La estructura gubernamental, las deudas políticas de diputados y alcaldes, la bendición del titular del Poder Ejecutivo, el erario y las bondades de la asistencia social construyeron la idea de que Zavala era simplemente indestructible.


En septiembre de 2009, el PRI poblano inició el proceso interno para la designación del candidato a Casa Puebla y la especialista María de las Heras de la empresa Demotecnia fue la encargada de consecuentar las intenciones de Mario Marín. El veredicto del despacho fue: 10 puntos de ventaja para Zavala sobre Enrique Doger y muchos puntos más sobre Jesús Morales Flores y Alberto Amador Leal.
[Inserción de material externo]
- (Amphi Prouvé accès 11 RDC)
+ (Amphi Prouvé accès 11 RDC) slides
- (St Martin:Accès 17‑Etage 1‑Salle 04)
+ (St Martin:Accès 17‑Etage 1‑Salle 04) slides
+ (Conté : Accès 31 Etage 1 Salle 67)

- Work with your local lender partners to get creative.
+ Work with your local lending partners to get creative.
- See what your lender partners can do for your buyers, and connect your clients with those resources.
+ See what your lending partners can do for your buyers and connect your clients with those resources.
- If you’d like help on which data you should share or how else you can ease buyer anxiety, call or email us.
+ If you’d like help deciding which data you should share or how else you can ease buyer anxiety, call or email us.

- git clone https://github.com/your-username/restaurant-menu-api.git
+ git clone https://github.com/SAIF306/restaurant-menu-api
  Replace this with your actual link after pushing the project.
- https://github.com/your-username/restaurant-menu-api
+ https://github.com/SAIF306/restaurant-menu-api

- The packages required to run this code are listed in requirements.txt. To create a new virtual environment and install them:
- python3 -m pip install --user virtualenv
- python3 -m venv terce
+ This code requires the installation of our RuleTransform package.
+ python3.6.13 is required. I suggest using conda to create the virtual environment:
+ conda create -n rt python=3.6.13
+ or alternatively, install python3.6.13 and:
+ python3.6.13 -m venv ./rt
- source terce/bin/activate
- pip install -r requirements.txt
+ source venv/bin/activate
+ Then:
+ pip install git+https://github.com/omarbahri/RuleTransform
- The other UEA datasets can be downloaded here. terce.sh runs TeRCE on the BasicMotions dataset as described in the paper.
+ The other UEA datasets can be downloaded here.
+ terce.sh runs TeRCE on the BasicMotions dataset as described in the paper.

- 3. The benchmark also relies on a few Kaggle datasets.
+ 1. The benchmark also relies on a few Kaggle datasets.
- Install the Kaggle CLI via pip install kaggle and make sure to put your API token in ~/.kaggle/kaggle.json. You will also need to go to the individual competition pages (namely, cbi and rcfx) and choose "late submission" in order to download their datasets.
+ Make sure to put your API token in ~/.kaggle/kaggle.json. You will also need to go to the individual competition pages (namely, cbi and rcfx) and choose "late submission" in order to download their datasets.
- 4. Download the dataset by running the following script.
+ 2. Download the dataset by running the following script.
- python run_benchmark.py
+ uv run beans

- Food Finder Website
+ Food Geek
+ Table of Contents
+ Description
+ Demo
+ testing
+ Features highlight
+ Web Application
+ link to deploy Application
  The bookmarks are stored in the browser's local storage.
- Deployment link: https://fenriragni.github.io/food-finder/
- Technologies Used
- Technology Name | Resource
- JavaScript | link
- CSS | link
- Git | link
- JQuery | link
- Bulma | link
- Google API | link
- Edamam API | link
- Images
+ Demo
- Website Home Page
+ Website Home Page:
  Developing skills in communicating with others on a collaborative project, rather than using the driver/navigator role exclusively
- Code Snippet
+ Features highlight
Zavala se mantuvo hasta el último momento en la Secretaría de Desarrollo Social. Días previos a su registro como candidato al gobierno del estado presentó su renuncia y del resto de aspirantes, sólo Enrique Doger se atrevió a desafiar las instrucciones del mandatario y solicitó su inscripción en el proceso.


Enrique Doger fue aniquilado en menos de 15 minutos bajo el pretexto de que incumplió con los requisitos. López Zavala llegó solo a la Convención de Delegados para ser ungido como el abanderado priista. Con el paso de los días, Doger Guerrero se sumó, de mala gana, al proyecto zavalista.


Inició la campaña con 20 puntos de ventaja, según Mitofsky, Parametría y Demotecnia y en menos de un mes, logró desplomarse. Las explicaciones sobran: la mala estrategia electoral, la deficiente táctica comunicacional, la poca simpatía del candidato, su procedencia chiapaneca, los errores de su discurso, las traiciones de miles de priistas, su ridículo en el debate, la prensa apostada a su favor, su insana cercanía con Marín y su mala dicción, entre otros miles de factores.


Zavala logró perder sus 20 puntos de ventaja y de enterrarse casi 20 puntos bajo tierra de Rafael Moreno Valle en tan solo tres meses de campaña. Aún así, la noche triste del 4 de julio de 2010, López Zavala festejó con aires luctuosos en el PRI municipal.


Pasaron casi 48 horas para que Zavala asumiera su derrota. Días más tarde iniciaría otra batalla ahora en búsqueda de una notaría. También fracasó. Y otra batalla más, por el Comité Directivo Estatal también la perdió.


En vísperas del Primer Informe de Gobierno de Rafael Moreno Valle, López Zavala se adjudicó los logros del mandatario. Fundó Zavalandia, la tierra perdida en la imaginación del marinista que él gobierna.


Hoy regresa al campo de batalla, y promete repetir retórica, ropa, personas, estrategias y errores.